With $y=x$, the condition is $f(2x)+f(0)=2f(x)^2$, not what you wrote. Taking $x\to\infty$ in the correct condition, we find that $f(0)=0$. –  Jonathan Sep 5 '12 at 23:21
    
@Jonathan Did you not notice that $f(0)=1$? –  Erick Wong Sep 6 '12 at 1:10
    
That's not a condition of the problem. You can show that $f(0)=f(0)^2$ so either $f(0)=0$ or $f(0)=1$. The limit condition rules out the possibility of $f(0)=1$. –  Jonathan Sep 6 '12 at 1:43
1  
@Jonathan Now you're just being deliberately obtuse. You can just as easily show that $f(x) = f(x) f(0)$ so either $f$ is identically zero or $f(0)=1$. Notice the OP already deduced this. –  Erick Wong Sep 6 '12 at 4:27

This is really a comment, not a solution, but I don't have that option.
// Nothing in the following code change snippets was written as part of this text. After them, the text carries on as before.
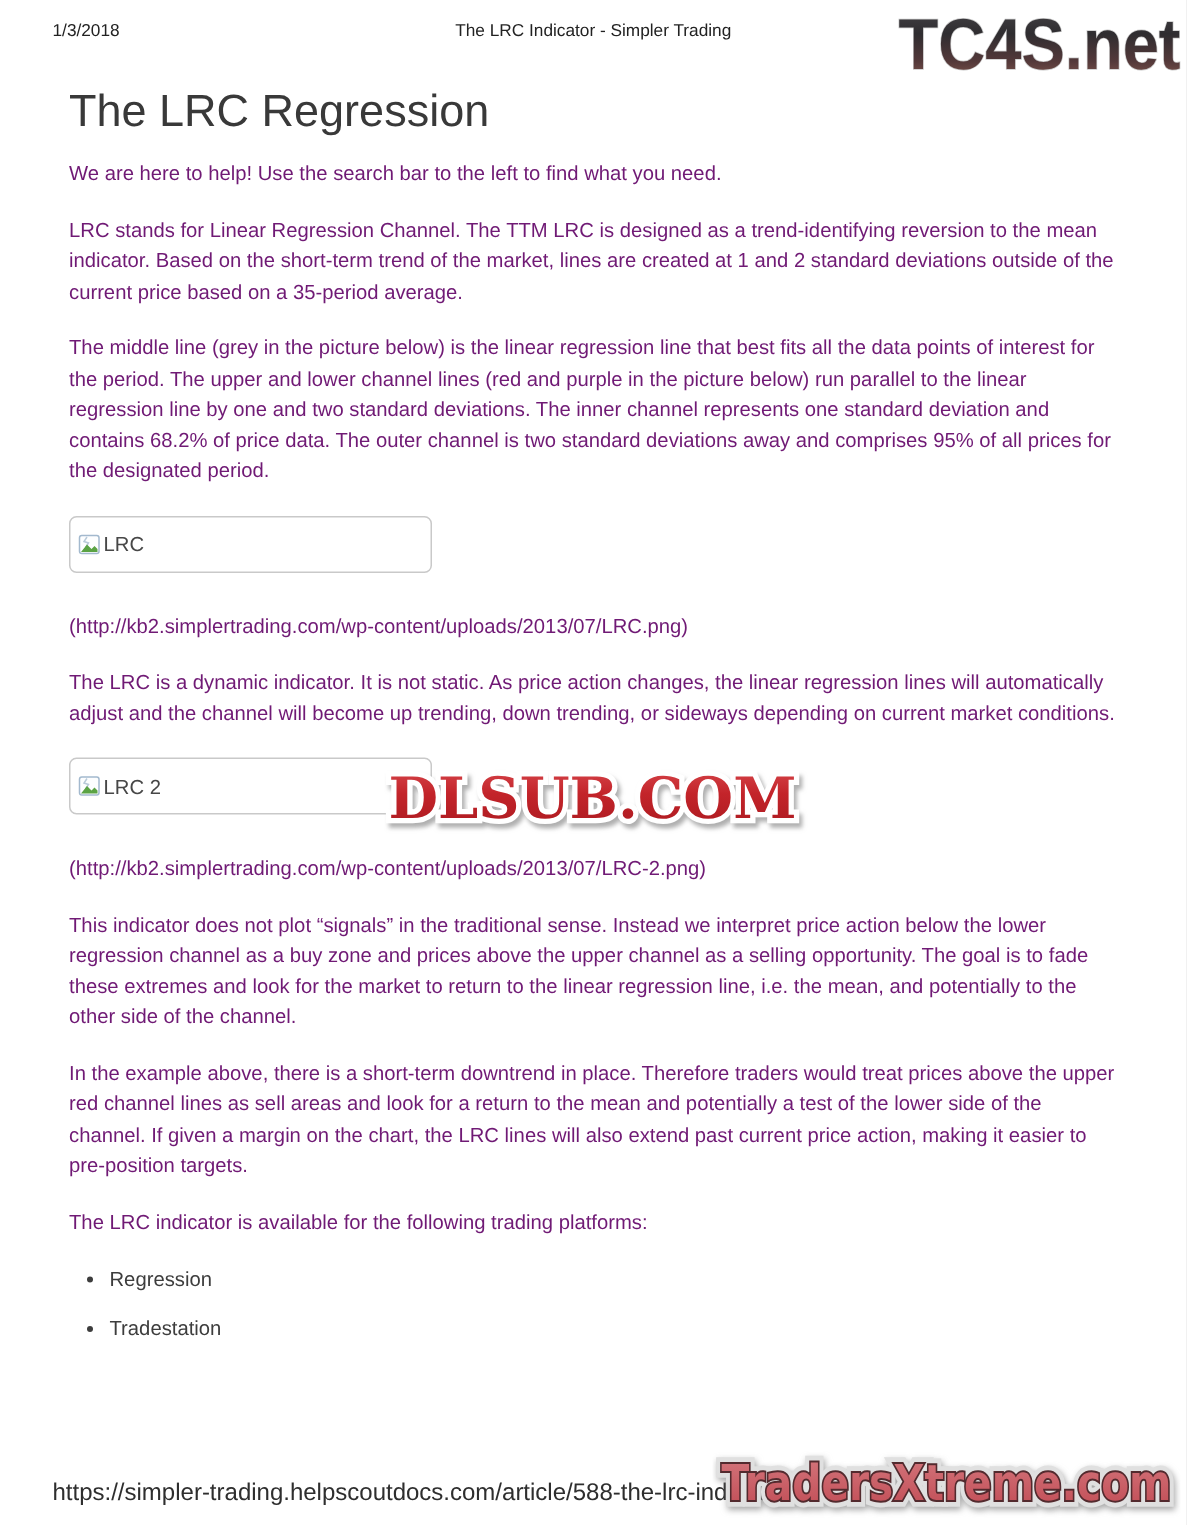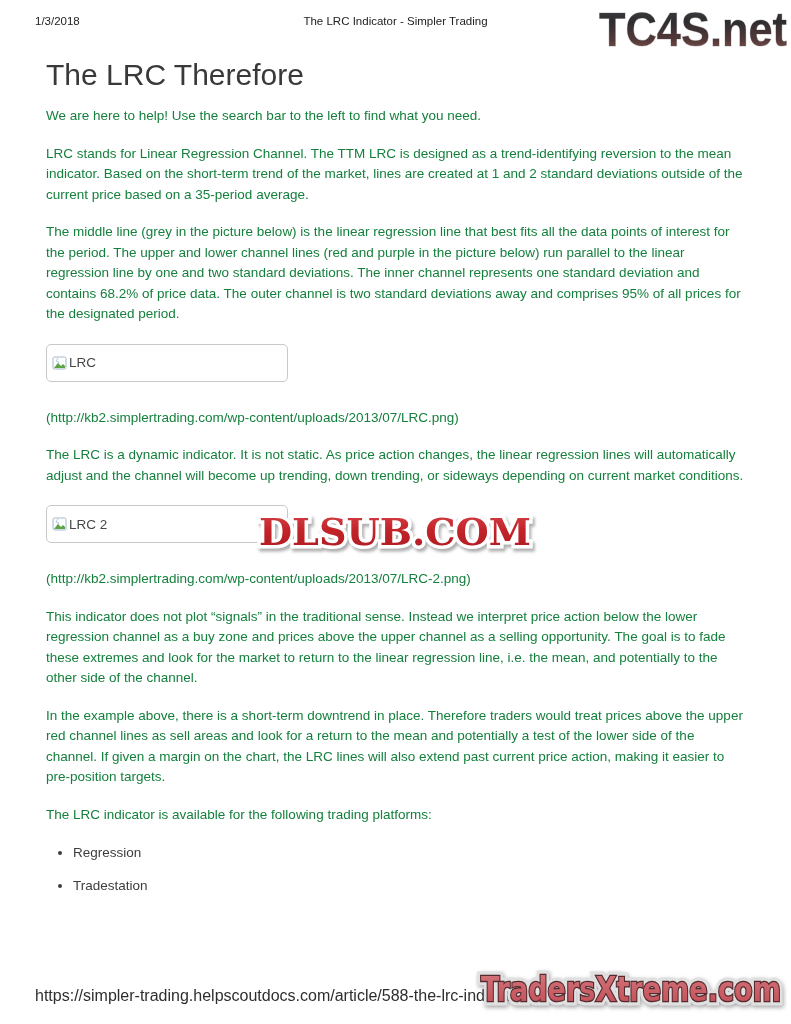--- a/index.html
+++ b/index.html
@@ -39,21 +39,21 @@
     margin-bottom: 14px;
     font-size: 30px;
     font-weight: 400;
     line-height: 34px;
     color: #393939;
   }
   .content p {
     font-size: 13.5px;
     line-height: 20.5px;
     margin-bottom: 17px;
-    color: #15803d;
+    color: #701a75;
   }
   .img-block { margin: 19px 0 26px 0; }
   .broken-img-box {
     width: 242px;
     height: 38px;
     border: 1px solid #c9c9c9;
     border-radius: 5px;
     display: flex;
     align-items: center;
     padding-left: 5px;
@@ -101,21 +101,21 @@
           <stop offset="0.35" stop-color="#2f2d30"></stop>
           <stop offset="0.7" stop-color="#54393a"></stop>
           <stop offset="1" stop-color="#8e5f53"></stop>
         </linearGradient>
       </defs>
       <text x="96" y="43" text-anchor="middle" textLength="188" lengthAdjust="spacingAndGlyphs" font-family="'Liberation Sans', sans-serif" font-weight="bold" font-size="48" fill="url(#tcGrad)" stroke="#c9c9c9" stroke-width="1" paint-order="stroke">TC4S.net</text>
     </svg>
   </div>
 
   <div class="content">
-    <h1 class="article-title">The LRC Therefore</h1>
+    <h1 class="article-title">The LRC Regression</h1>
 
     <p>We are here to help! Use the search bar to the left to find what you need.</p>
     <p>LRC stands for Linear Regression Channel. The TTM LRC is designed as a trend-identifying reversion to the mean indicator. Based on the short-term trend of the market, lines are created at 1 and 2 standard deviations outside of the current price based on a 35-period average.</p>
     <p>The middle line (grey in the picture below) is the linear regression line that best fits all the data points of interest for the period. The upper and lower channel lines (red and purple in the picture below) run parallel to the linear regression line by one and two standard deviations. The inner channel represents one standard deviation and contains 68.2% of price data. The outer channel is two standard deviations away and comprises 95% of all prices for the designated period.</p>
 
     <div class="img-block">
       <div class="broken-img-box">
         <svg width="16" height="16" viewBox="0 0 16 16">
           <rect x="1" y="2" width="13" height="12" rx="1.5" fill="#fdfeff" stroke="#a3b9ce"></rect>
           <path d="M6 3 L4 6 L7 7 L5 10" stroke="#b9cad9" stroke-width="1" fill="none"></path>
If one only considers the functional equation (a), then there are lots of interesting solutions, namely $\cos ax$ and $\cosh ax$. If one "cheats" and uses imaginary arguments, one can combine these in one formula. By the standard method of inserting a power series and comparing coefficients, one can show that these are the only analytic solutions. Presumably, minimal smoothness conditions on a solution would imply analyticity. However, there are pathological non-measurable solutions. Of course, these solutions are not relevant for the original question since they do not vanish at infinity.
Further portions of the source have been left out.